*** Opening Extracted information ***
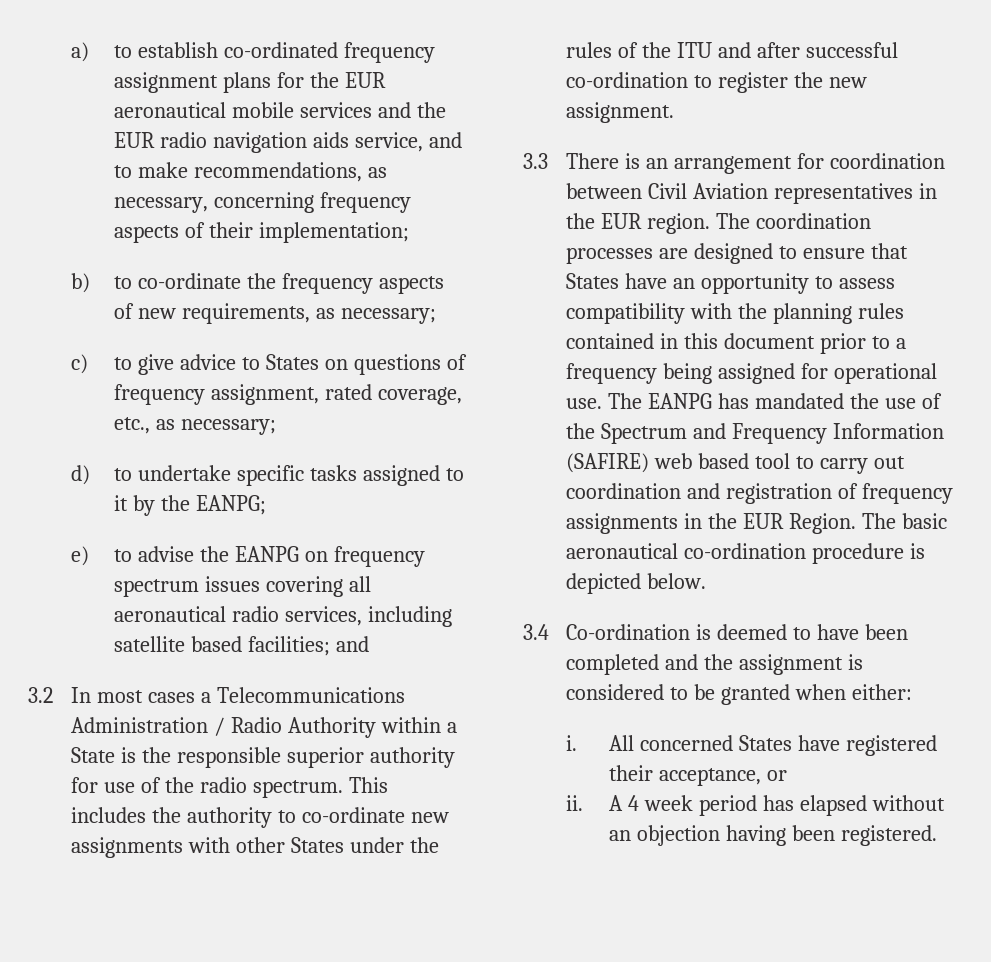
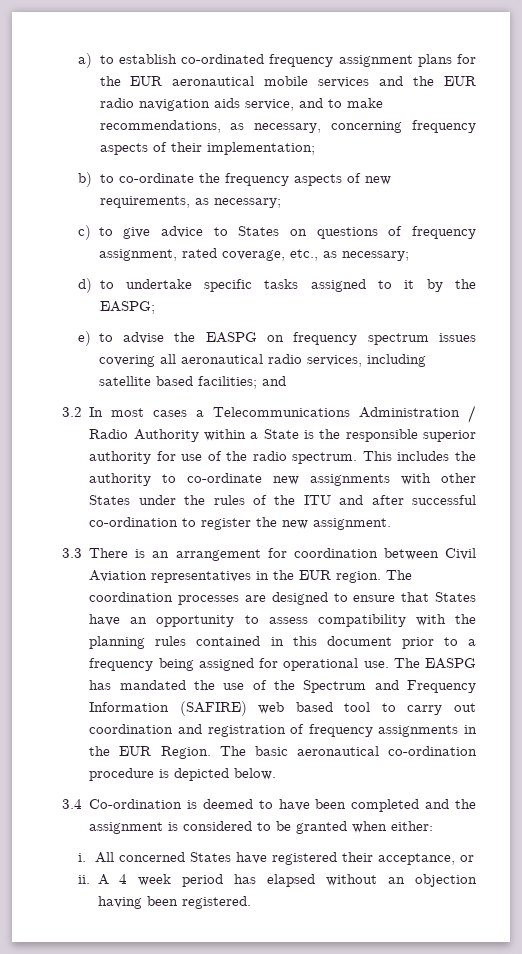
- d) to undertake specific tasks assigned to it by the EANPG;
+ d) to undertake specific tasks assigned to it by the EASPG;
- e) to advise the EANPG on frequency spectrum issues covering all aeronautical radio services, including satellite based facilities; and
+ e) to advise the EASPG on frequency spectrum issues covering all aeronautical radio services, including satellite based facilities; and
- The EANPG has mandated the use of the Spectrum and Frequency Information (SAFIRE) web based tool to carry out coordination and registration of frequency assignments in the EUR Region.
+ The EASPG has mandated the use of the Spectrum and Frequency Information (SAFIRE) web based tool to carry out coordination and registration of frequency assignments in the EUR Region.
*** Closing Extracted information ***
▶ [Problem to solve] All of the entries above are to be restated word for word, minus the images.

▶ [Worked solution]
- d) to undertake specific tasks assigned to it by the EANPG;
+ d) to undertake specific tasks assigned to it by the EASPG;
- e) to advise the EANPG on frequency spectrum issues covering all aeronautical radio services, including satellite based facilities; and
+ e) to advise the EASPG on frequency spectrum issues covering all aeronautical radio services, including satellite based facilities; and
- The EANPG has mandated the use of the Spectrum and Frequency Information (SAFIRE) web based tool to carry out coordination and registration of frequency assignments in the EUR Region.
+ The EASPG has mandated the use of the Spectrum and Frequency Information (SAFIRE) web based tool to carry out coordination and registration of frequency assignments in the EUR Region.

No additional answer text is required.